I arrived at work, knowing that our new publisher Stewart Huntington must be having a really hard time with what was transpiring, you see Manhattan, New York, was his hometown, born and raised. Little did I know he was going through hell. His father was a retired banker and his bank took up the entirety of one of the top floors of the first tower struck by one of the hijacked airplanes. On the TV screen image in his office, Stewart counted down from the top to show me the exact location. His uncle still worked there. Their family knew almost everyone in the office and it was nothing but a gaping hole filled with smoke, fire and debris. He was immediately trying to call for his dad, who still went into the office once a week. The phones were overloaded, so no word until much later that day, an eternity.

We continued to watch the live coverage of the attacks, hoping that people were getting out, but knowing it was a nearly impossible task. Then the unthinkable occurred. The second tower attacked, was the first building to come down into a daunting pile of rubble, twisted steel, choking dust and smoke, and an unknown number of human casualties. It was horrifying. As we held out hope for the people in the other building and the first responders we were watching still running in, the second tower dissolved before our eyes. We were then getting reports of the Pentagon being struck by another airplane, and much later we heard the fate of the heroes that refused to allow the hijackers of United Airlines Flight 93 to reach their intended target.

You start asking yourself lots of questions. Where will they strike next? The water supply? The electricity grid? Other structural targets in the country? All the while knowing you still have a job to do.

We somehow continued to report from afar, but it felt very close.

We did learn later that day that Stewart’s dad was spared, he had not gone into work. We were more than grateful for that news. However, Stewart’s uncle was at the World Trade Center and he was one of the 2,977 who perished in the series of attacks.

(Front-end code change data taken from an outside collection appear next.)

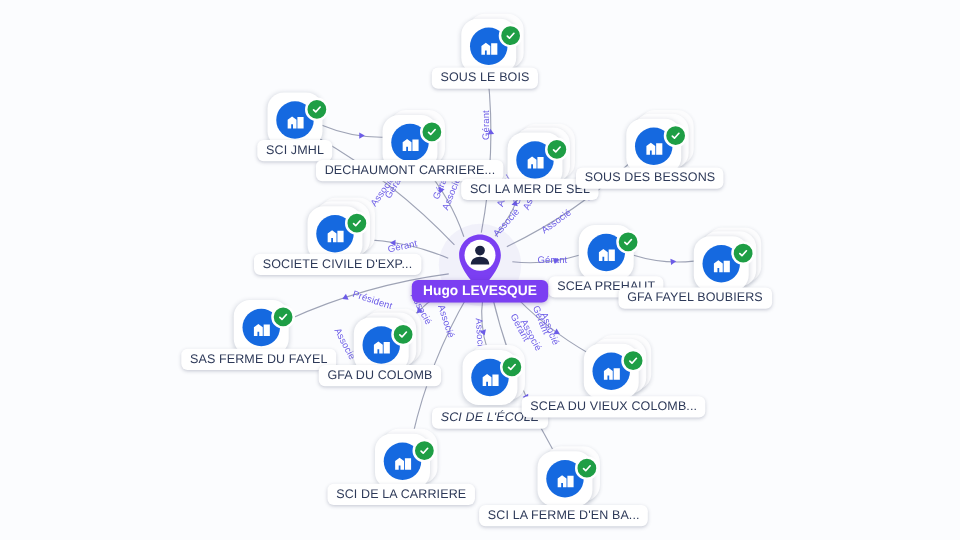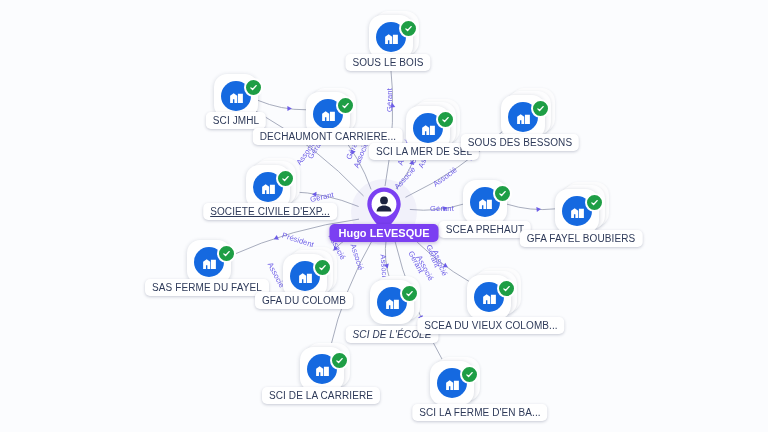"SOCIETE CIVILE D'EXP..." div.nlabel { text-decoration: underline -> none }
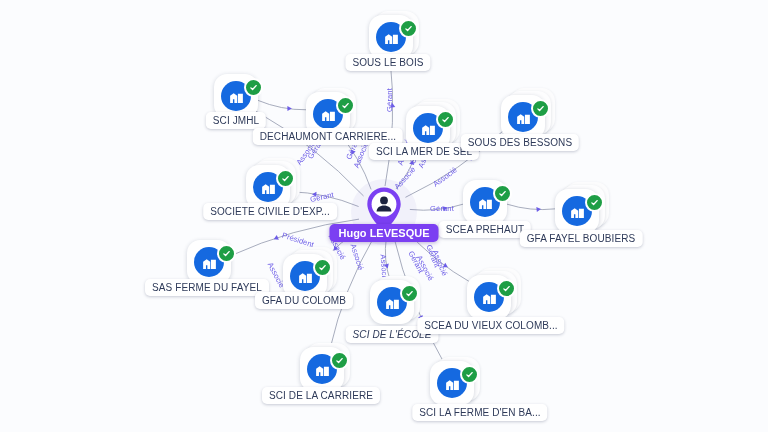"GFA FAYEL BOUBIERS" div.nlabel { left: 581px -> 556px }
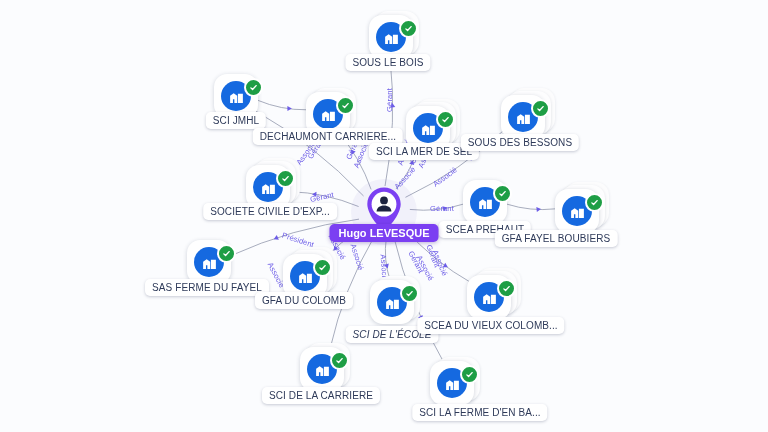"SCI LA FERME D'EN BA..." div.nlabel { margin-left: 29px -> none }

As I reflected on watching those buildings came down so did my heart. And it happens every time I watch it, even all these years later.

This was an attack on our country, what we stand for, and on every single American.

The 9/11 attacks solidified in me the resolve to make it a priority to teach our kids tolerance, kindness, empathy, and respect. To appreciate the sacrifice that others are willing to make every day in the ranks of military, firefighters, police and emergency responders. To know when to stand up and when to fight for what is right when others are trying to get you to abandon your values or push you around. To be cautious about zealots no matter what their professed religion and justification. To be proud of what America and Americans stand for and to honor our country and our flag.

20 years later, and our country has been at war for all but two-months of our daughter’s life. She and our son will never understand the freedom, and probably false-sense of security of a pre-9/11. They take it in stride. They are all the things we had hoped for in raising them to their young adult-hood. They are not fearful. They are open-minded to others. They have a strong sense of right and wrong. They are informed and engaged in their communities. They know when to be unselfish, and to do the right thing for their fellow man. They understand that you admit when you’ve made a mistake, and you adjust, and you learn from it. They are the next generation of proud Americans.

It’s almost surreal that with in the last few weeks, the war that was declared on us that day, is now officially over.

I will continue to show my honor for those who sacrificed on that day, and have continued to serve in honor of our country. For so many it’s never really over. 20 years later I will always remember. I will never forget.